71 Citations (Scopus)

Abstract

This paper addresses the problem of coexistence and dynamical behaviors of multiple equilibria for competitive neural networks. First, a general class of discontinuous nonmonotonic piecewise linear activation functions is introduced for competitive neural networks. Then based on the fixed point theorem and theory of strict diagnonal dominance matrix, it is shown that under some conditions, such n-neuron competitive neural networks can have 5ᶯ equilibria, among which 3ᶯ equilibria are locally stable and the others are unstable. More importantly, it is revealed that the neural networks with the discontinuous activation functions introduced in this paper can have both more total equilibria and locally stable equilibria than the ones with other activation functions, such as the continuous Mexican-hat-type activation function and discontinuous two-level activation function.
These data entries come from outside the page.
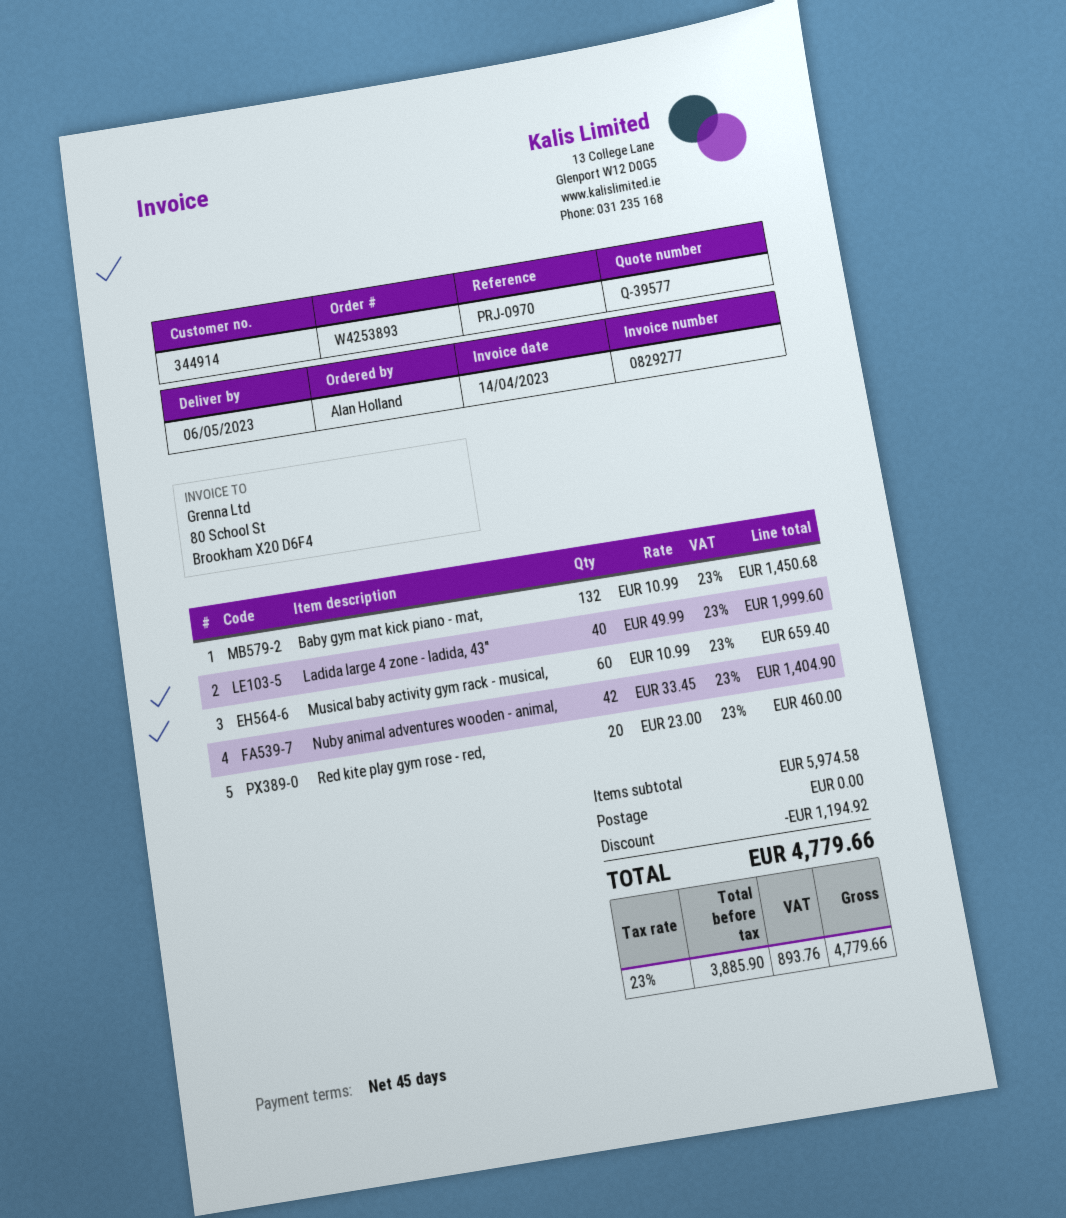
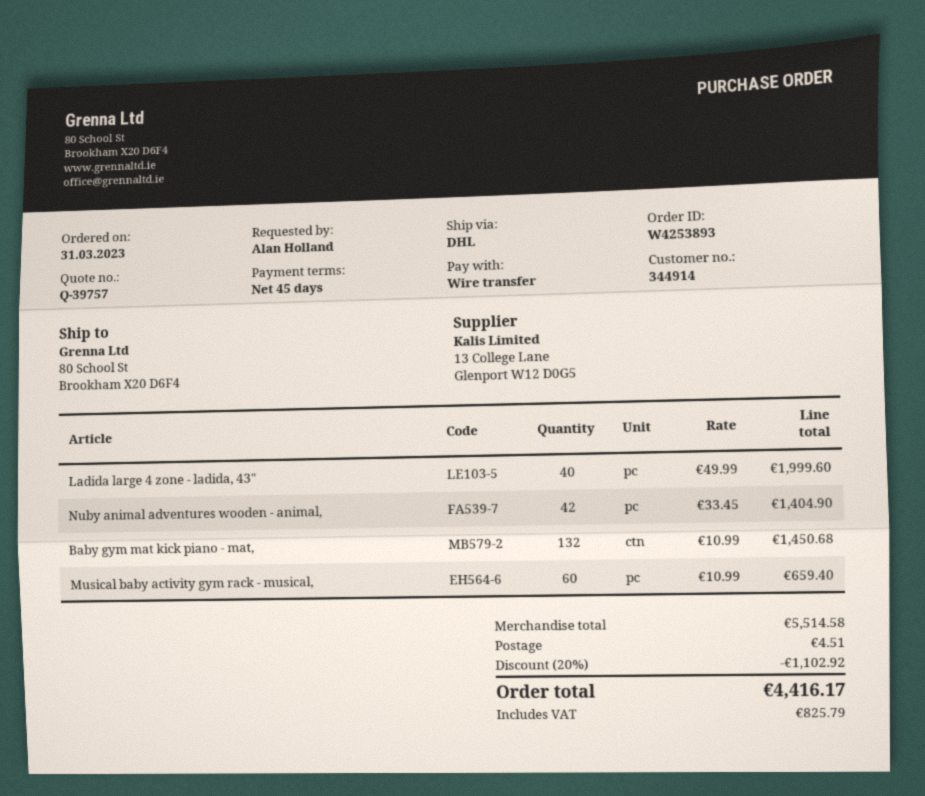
quote number: Q-39577 -> Q-39757
Red kite play gym rose - red,: 20 x 23.00 = 460.00 -> none
subtotal: 5974.58 -> 5514.58
discount: 1194.92 -> 1102.92
shipping: 0.00 -> 4.51
tax: 893.76 -> 825.79
total: 4779.66 -> 4416.17

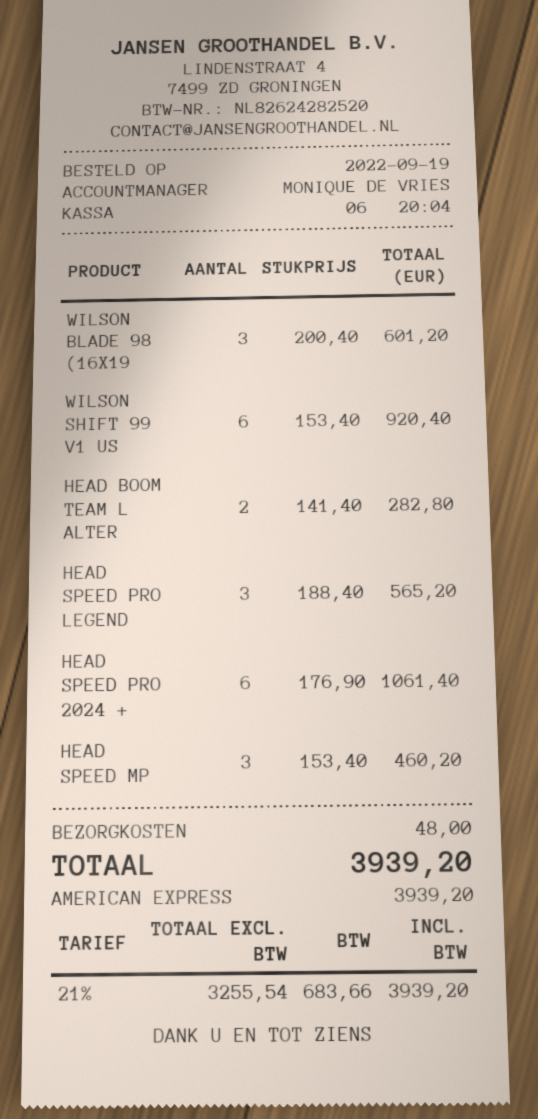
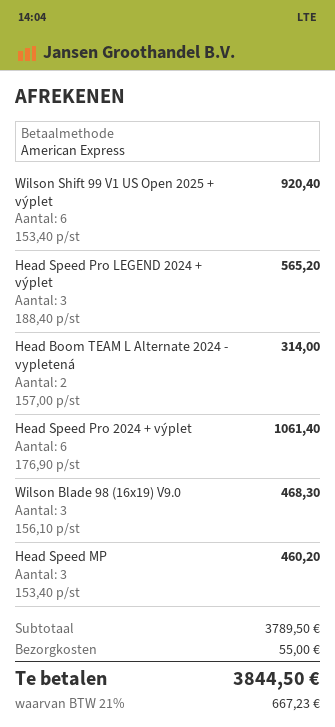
WILSON BLADE 98 (16X19: 3 x 200.40 = 601.20 -> 3 x 156.10 = 468.30
HEAD BOOM TEAM L ALTER: 2 x 141.40 = 282.80 -> 2 x 157.00 = 314.00
shipping: 48.00 -> 55.00
tax: 21% = 683.66 -> 21% = 667.23
total: 3939.20 -> 3844.50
Furthermore, the 3ᶯ locally stable equilibria given in this paper are located in not only saturated regions, but also unsaturated regions, which is different from the existing results on multistability of neural networks with multiple level activation functions. A simulation example is provided to illustrate and validate the theoretical findings.
Original languageEnglish
Pages (from-to)679-693
Number of pages15
JournalIEEE Transactions on Cybernetics
Volume46
Issue number3
DOIs
Publication statusPublished - 2016

Keywords

  • neural networks (computer science)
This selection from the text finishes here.